[Dataset items]
____________________

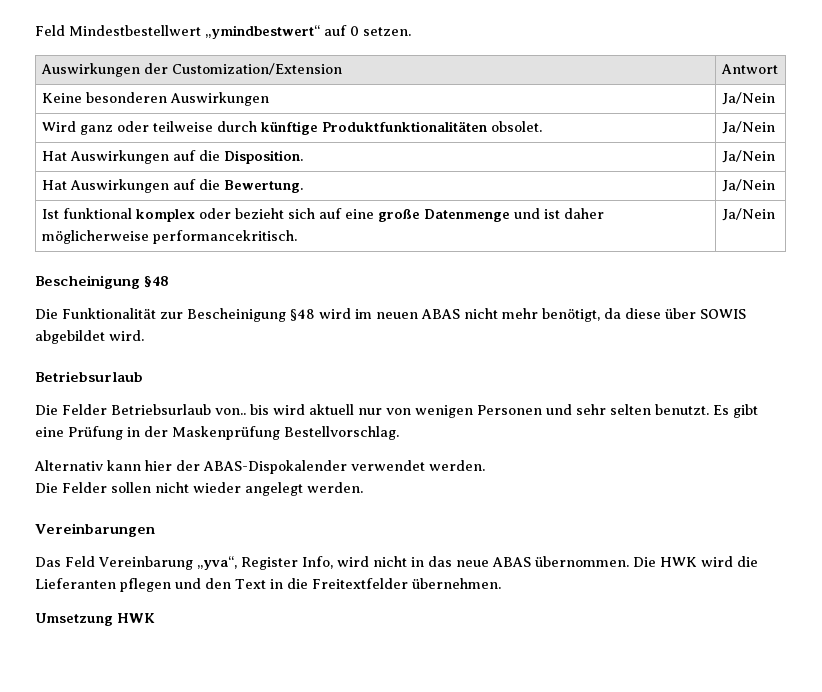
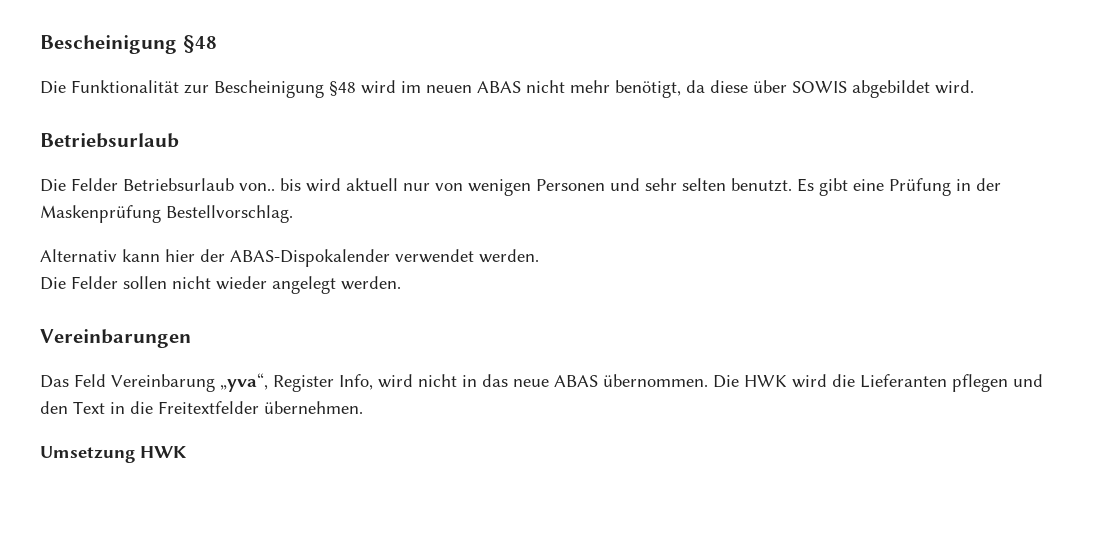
- Feld Mindestbestellwert „ymindbestwert“ auf 0 setzen.
- Auswirkungen der Customization/Extension | Antwort
- Keine besonderen Auswirkungen | Ja/Nein
- Wird ganz oder teilweise durch künftige Produktfunktionalitäten obsolet. | Ja/Nein
- Hat Auswirkungen auf die Disposition. | Ja/Nein
- Hat Auswirkungen auf die Bewertung. | Ja/Nein
- Ist funktional komplex oder bezieht sich auf eine große Datenmenge und ist daher möglicherweise performancekritisch. | Ja/Nein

____________________

» **Task requirements**:
Check every line of the data and give the number of them that hold the string "Nein", with no other words.

» **Exercise answer**:
5